TR2019-098

Unidirectional Neural Network Architectures for End-to-End Automatic Speech Recognition



In hybrid automatic speech recognition (ASR) systems, neural networks are used as acoustic models (AMs) to recognize phonemes that are composed to words and sentences using pronunciation dictionaries, hidden Markov models, and language models, which can be jointly represented by a weighted finite state transducer (WFST). The importance of capturing temporal context by an AM has been studied and discussed in prior work. In an end-to-end ASR system, however, all components are merged into a single neural network, i.e., the breakdown into an AM and the different parts of the WFST model is no longer possible. This implies that end-to-end neural network architectures have even stronger requirements for processing long contextual information. Bidirectional long short-term memory (BLSTM) neural networks have demonstrated state-of-the-art results in end-to-end ASR but are unsuitable for streaming applications.

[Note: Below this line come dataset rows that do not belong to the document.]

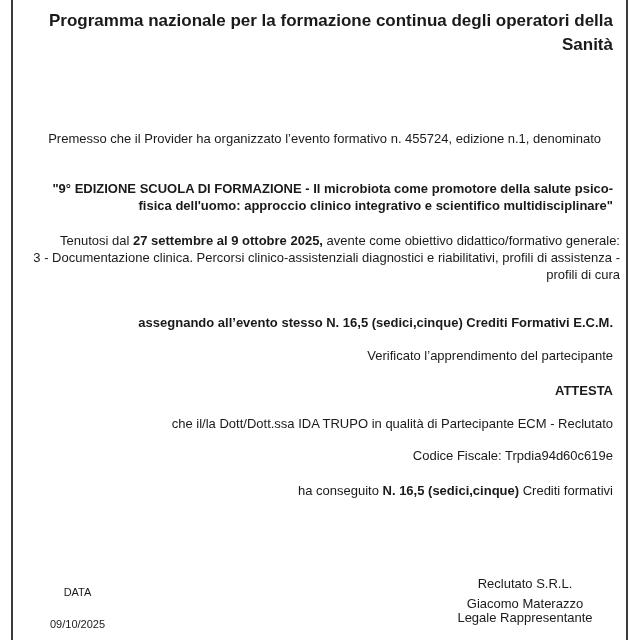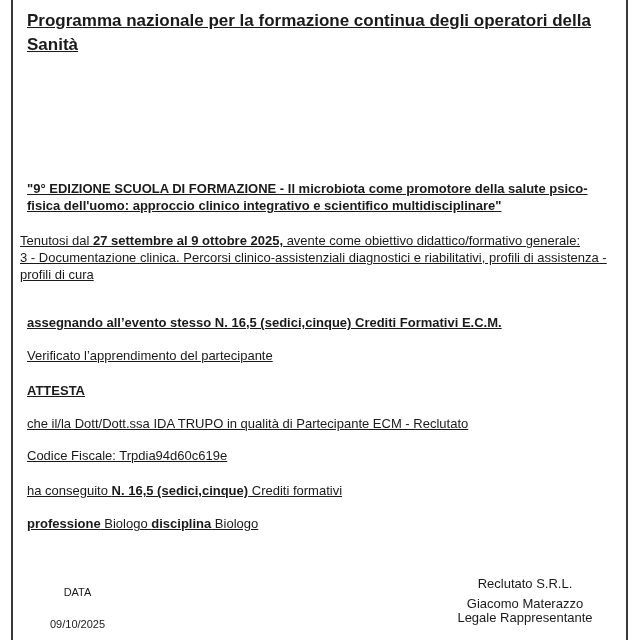--- a/index.html
+++ b/index.html
@@ -27,11 +27,10 @@
     left: 50%;
     transform: translateX(-50%);
     width: 586px;
-    text-align: left;
+    text-align: right;
     font-size: 13px;
     line-height: 17px;
     color: var(--text-color, #1a1a1a);
-    text-decoration: underline;
   }
   .bold { font-weight: bold; }
 

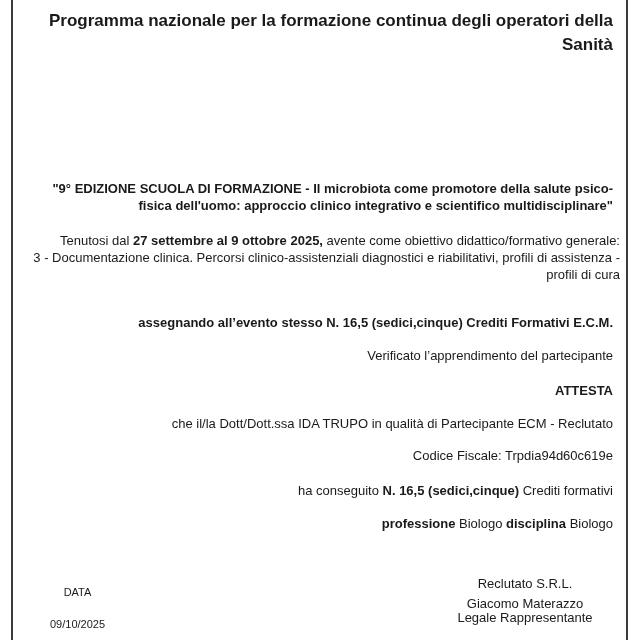--- a/index.html
+++ b/index.html
@@ -81,6 +81,7 @@
 
   <div class="block title-block">Programma nazionale per la formazione continua degli operatori della Sanità</div>
 
+  <div class="block premise-block">Premesso che il Provider ha organizzato l’evento formativo n. 455724, edizione n.1, denominato</div>
 
   <div class="block event-name-block">"9° EDIZIONE SCUOLA DI FORMAZIONE - Il microbiota come promotore della salute psico-fisica dell'uomo: approccio clinico integrativo e scientifico multidisciplinare"</div>
 

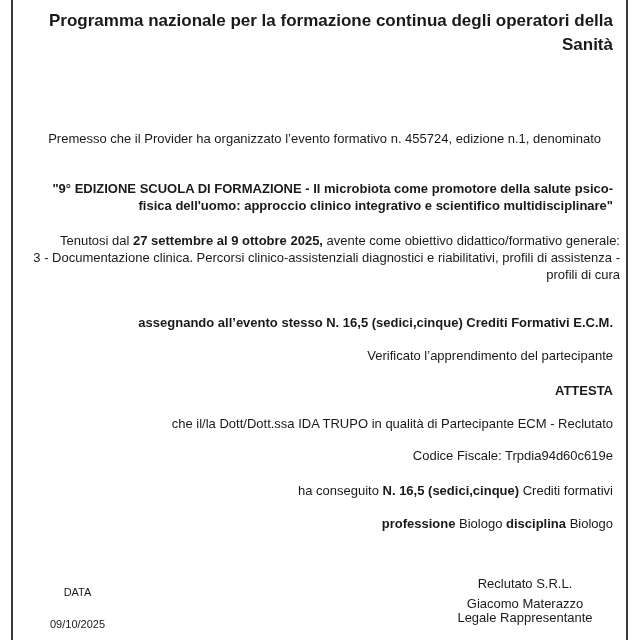--- a/index.html
+++ b/index.html
@@ -106,9 +106,6 @@
     <span>ha conseguito </span><span class="bold">N. 16,5 (sedici,cinque)</span><span> Crediti formativi</span>
   </div>
 
-  <div class="block profession-block">
-    <span class="bold">professione</span><span> Biologo </span><span class="bold">disciplina</span><span> Biologo</span>
-  </div>
 
   <div class="footer-date-block">
     <div>DATA</div>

Latency-controlled BLSTMs account for this by limiting the future context seen by the backward directed recurrence using chunk-wise processing. In this paper, we propose two new unidirectional neural network architectures, the timedelay LSTM (TDLSTM) and the parallel time-delayed LSTM (PTDLSTM) streams, which both limit the processing latency to a fixed size and demonstrate significant improvements compared to prior art on a variety of ASR tasks.